The debate over our energy future is important, but in some respects, it is akin to counting our chickens before they hatch. The reality is that whether you have net zero by 2050 marked on your calendar or are an oil-and-gas executive, the future of American energy remains hampered by the long delays in constructing new energy infrastructure caused by a labyrinth of environmental regulations from the National Environmental Policy Act (NEPA).
All energy infrastructure projects involving the federal government must undertake environmental reviews as part of the National Environmental Protection Act (NEPA). This 1970 law made sense half a century ago but is now terribly outdated, with most approvals taking longer than it took the United States and its Allies to win World War II. Moreover, the process assumes the best intentions of all stakeholders. Special interest groups and elements outside the mainstream regularly seek to manipulate the law to suit their agenda by producing needless and expensive litigation to delay projects they don’t find agreeable.
As the country moves forward with the energy transition, hydrocarbon and low-carbon solutions alike are held captive by this outdated scheme. Without reform, there is little to no chance President Biden’s ambitious climate goals outlined in the Inflation Reduction Act will make any meaningful progress. A Brookings Institution report found that most wind energy projects are stuck in the permitting phase, and only 21% are under construction. Of all the NEPA-delayed projects, over 80% are for clean energy, while only 19% are for hydrocarbon-related projects.
Earlier this year, the White House Council on Environmental Quality (CEQ) introduced its new NEPA guidance, which requires companies and federal contractors to provide more quantitative analysis and estimates of greenhouse gas emissions annually and over the project’s lifetime. Ironically, the more the government attempts to pass prescriptive bureaucratic policies, the more likely they will have the opposite effect intended.

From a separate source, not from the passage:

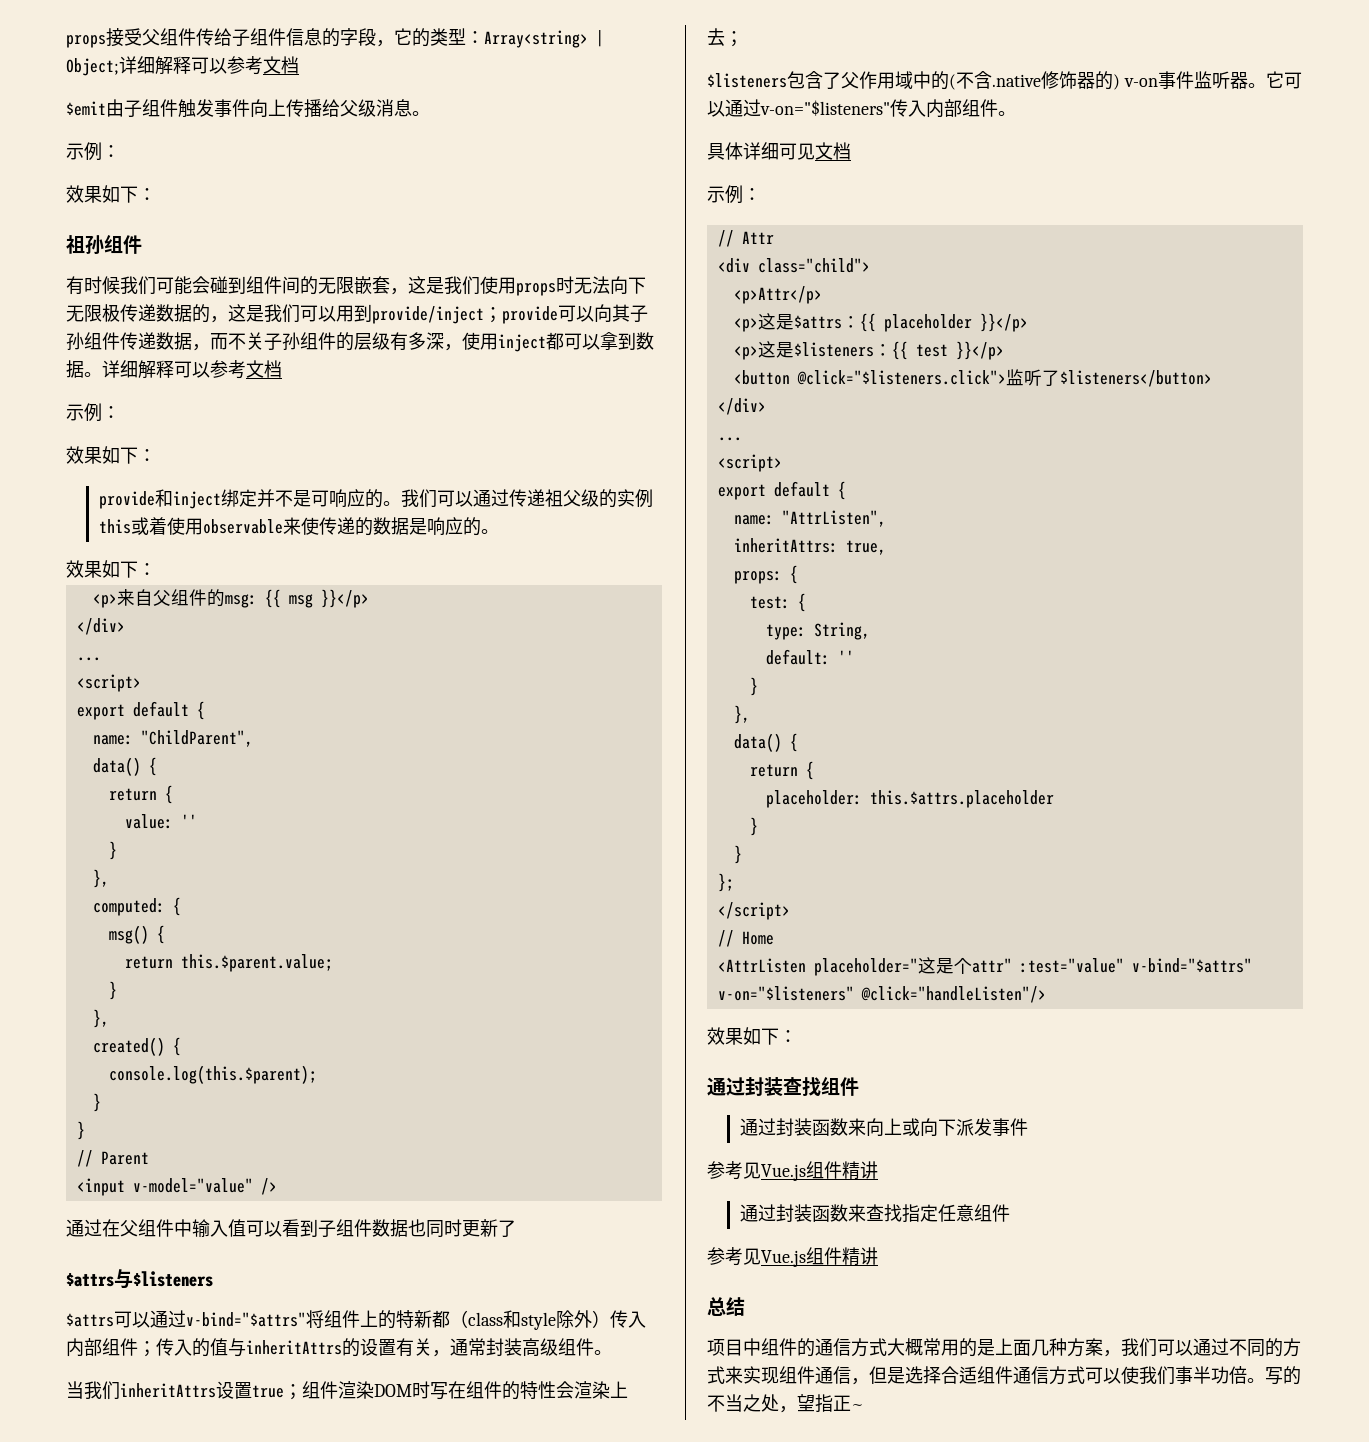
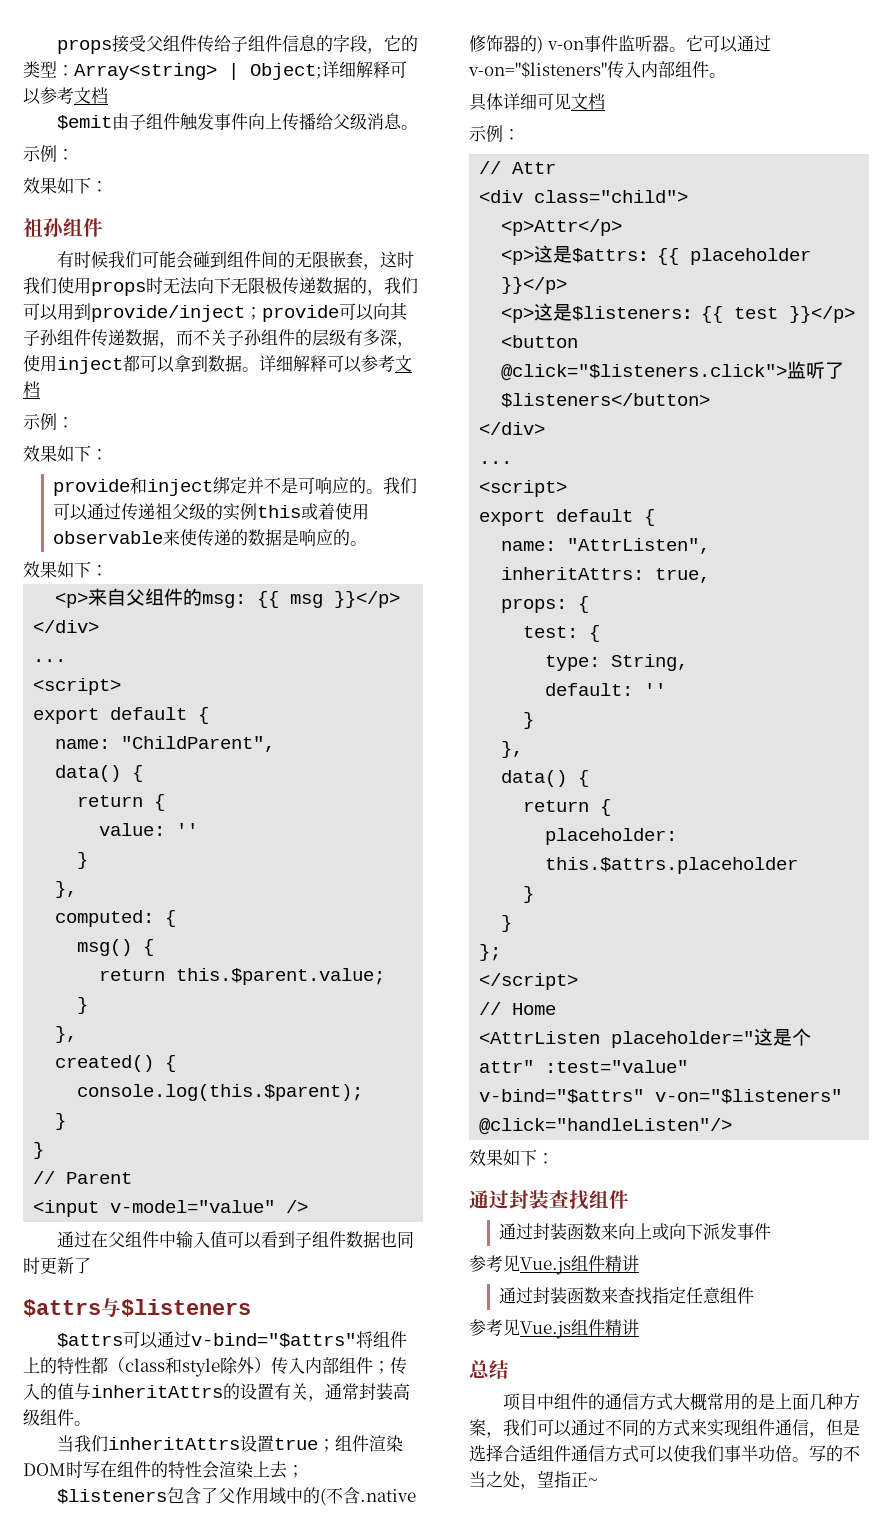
- 有时候我们可能会碰到组件间的无限嵌套，这是我们使用props时无法向下无限极传递数据的，这是我们可以用到provide/inject；provide可以向其子孙组件传递数据，而不关子孙组件的层级有多深，使用inject都可以拿到数据。
+ 有时候我们可能会碰到组件间的无限嵌套，这时我们使用props时无法向下无限极传递数据的，我们可以用到provide/inject；provide可以向其子孙组件传递数据，而不关子孙组件的层级有多深，使用inject都可以拿到数据。
- $attrs可以通过v-bind="$attrs"将组件上的特新都（class和style除外）传入内部组件；传入的值与inheritAttrs的设置有关，通常封装高级组件。
+ $attrs可以通过v-bind="$attrs"将组件上的特性都（class和style除外）传入内部组件；传入的值与inheritAttrs的设置有关，通常封装高级组件。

Models for successful reform have appeared in Congress. Persistent efforts from Senator Joe Manchin (D-WV) sought to prioritize permitting reform by removing the bureaucratic red tape that deters investments. Senator Manchin proposed a two-year limit on NEPA environmental reviews and limits on spurious judicial reviews. Had his provision passed during the last Congress, it could have created an additional $67 billion in energy investments in the oil and gas sector alone.
Even though most Americans support responsible and sustainable energy projects, technocratic NEPA requirements and climate activists seem determined to forestall any reasonable energy infrastructure development—“clean” or otherwise. A reformed permitting law will expedite innovation in infrastructure—including low-carbon-energy projects, reduce investment risk, bolster national security, and help move the U.S. towards our ambitious net-zero energy goals in the coming decades.
This Congress has a once-in-a-lifetime opportunity to pass permitting reform. The sooner members of Congress bring this win-win proposition across the finish line, the better it will be for us all.